Os cientistas há muito que alertam para a vulnerabilidade do Thwaites. O aquecimento global, impulsionado pela queima de combustíveis fósseis, deixou o glaciar “pendurado pelas unhas”, segundo um estudo de 2022.
Uma equipa de glaciologistas da Universidade da Califórnia, em Irvine, liderou a investigação recente. Utilizando dados de radar de satélite de alta resolução recolhidos entre março e junho do ano passado, conseguiram criar uma radiografia detalhada do glaciar. Este método permitiu-lhes observar mudanças na “linha de aterramento” do Thwaites, o ponto onde o glaciar se eleva do fundo do mar e se torna uma plataforma de gelo flutuante.
“No passado, apenas dispúnhamos de dados esporádicos para analisar esta questão”, afirmou Eric Rignot, professor de Ciências do Sistema Terrestre na Universidade da Califórnia e coautor do estudo, citado pela CNN Internacional. “Neste novo conjunto de dados, que é diário e ao longo de vários meses, temos observações sólidas do que se está a passar.”

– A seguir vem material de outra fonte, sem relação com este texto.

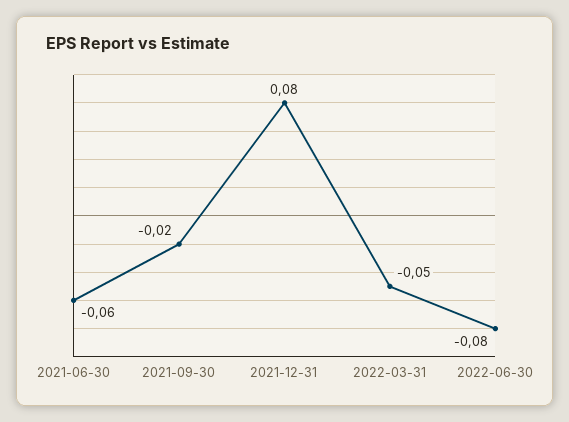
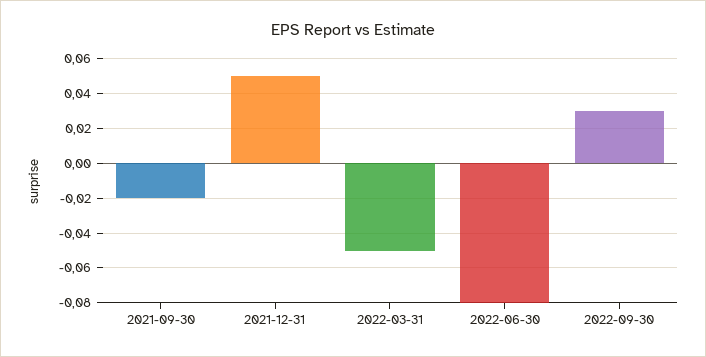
2021-06-30: -0.06 -> none
2021-12-31: 0.08 -> 0.05
2022-09-30: none -> 0.03

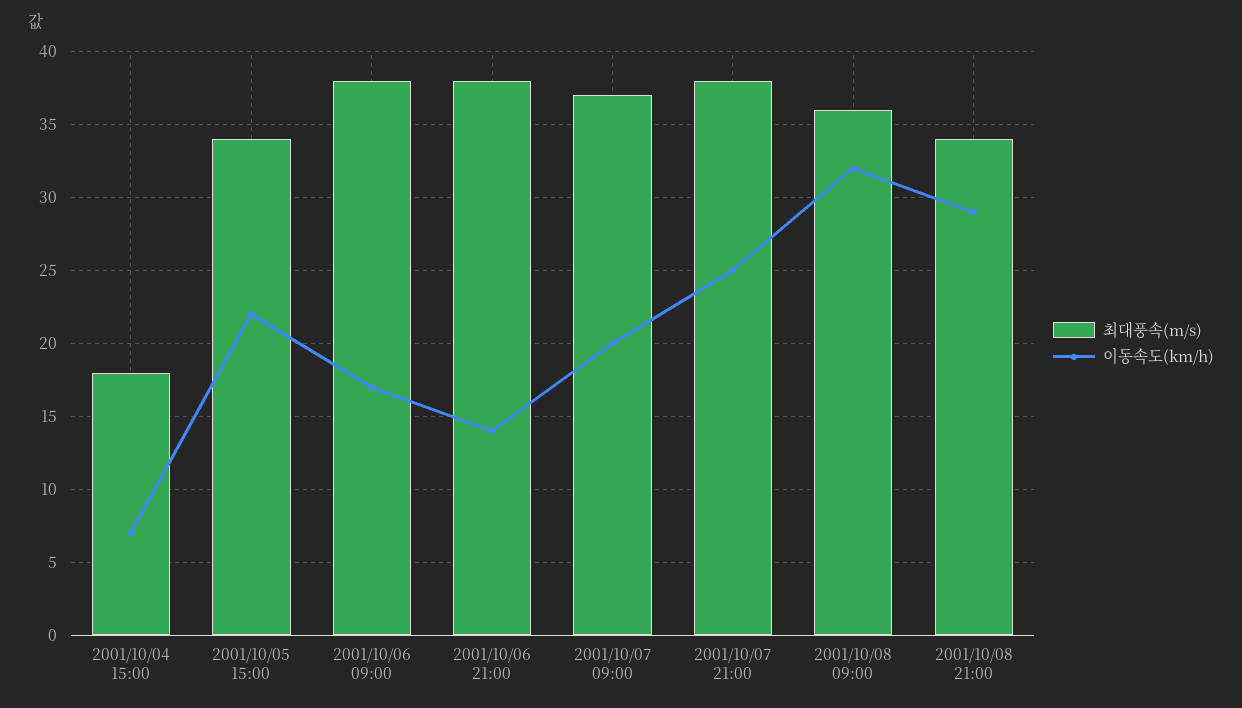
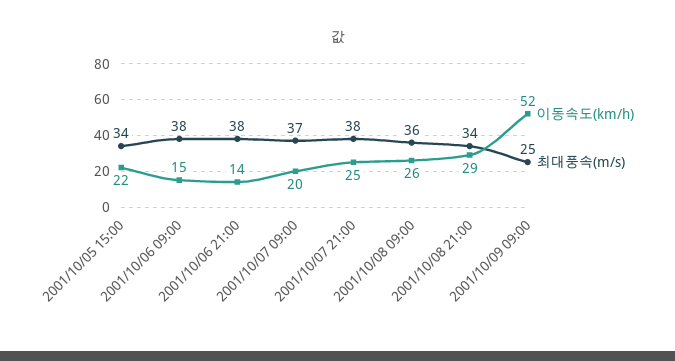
최대풍속(m/s), 2001/10/04 15:00: 18 -> none
이동속도(km/h), 2001/10/04 15:00: 7 -> none
이동속도(km/h), 2001/10/06 09:00: 17 -> 15
이동속도(km/h), 2001/10/08 09:00: 32 -> 26
이동속도(km/h), 2001/10/09 09:00: none -> 52
최대풍속(m/s), 2001/10/09 09:00: none -> 25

Os investigadores observaram a água do mar a infiltrar-se por baixo do glaciar e a seguir o ritmo diário das marés. Esta intrusão de água do mar é suficiente para “elevar” a superfície do glaciar em centímetros, segundo Rignot.
A velocidade da água do mar, movendo-se rapidamente sob o glaciar, acelera o derretimento do gelo porque a água doce derretida é rapidamente substituída por água do mar mais quente. “Este processo de intrusão generalizada e enorme de água do mar aumentará as projeções da subida do nível do mar na Antártida”, acrescentou Rignot.
Ted Scambos, glaciologista da Universidade do Colorado em Boulder, que não esteve envolvido no estudo, considerou a investigação “fascinante e importante”. Ele sublinhou que este novo processo identificado pode acelerar o ritmo da perda de gelo nas previsões climáticas.
James Smith, geólogo marinho do British Antarctic Survey, destacou a necessidade de investigar se o fluxo de água do mar sob o Thwaites é um fenómeno recente ou uma característica desconhecida mas de longa data. “De qualquer forma, é claramente um processo importante que precisa de ser incorporado nos modelos de camadas de gelo”, afirmou.
Noel Gourmelen, professor de observação da Terra na Universidade de Edimburgo, elogiou a utilização de dados de radar para este estudo. “Ironicamente, é indo para o espaço, utilizando as nossas capacidades crescentes de satélite, que estamos a aprender muito mais sobre este ambiente”, disse.
Apesar das novas descobertas, ainda há muitas incógnitas sobre o que significam para o futuro do Thwaites e até que ponto este processo pode estar a ocorrer em outras partes da Antártida.
A Antártida, um continente isolado e complexo, está cada vez mais vulnerável à crise climática. Um estudo recente do British Antarctic Survey analisou os níveis recorde de gelo marinho baixo que rodearam a Antártida no ano passado, concluindo que tais eventos seriam “extremamente improváveis” sem a influência das alterações climáticas.
Embora o derretimento do gelo marinho não afete diretamente a subida do nível do mar, expõe as camadas de gelo costeiras e os glaciares às águas quentes do oceano, tornando-os mais suscetíveis ao derretimento.
As investigações indicam que a Antártida pode estar a enfrentar uma “mudança de regime duradoura”, com implicações profundas para o clima local e global.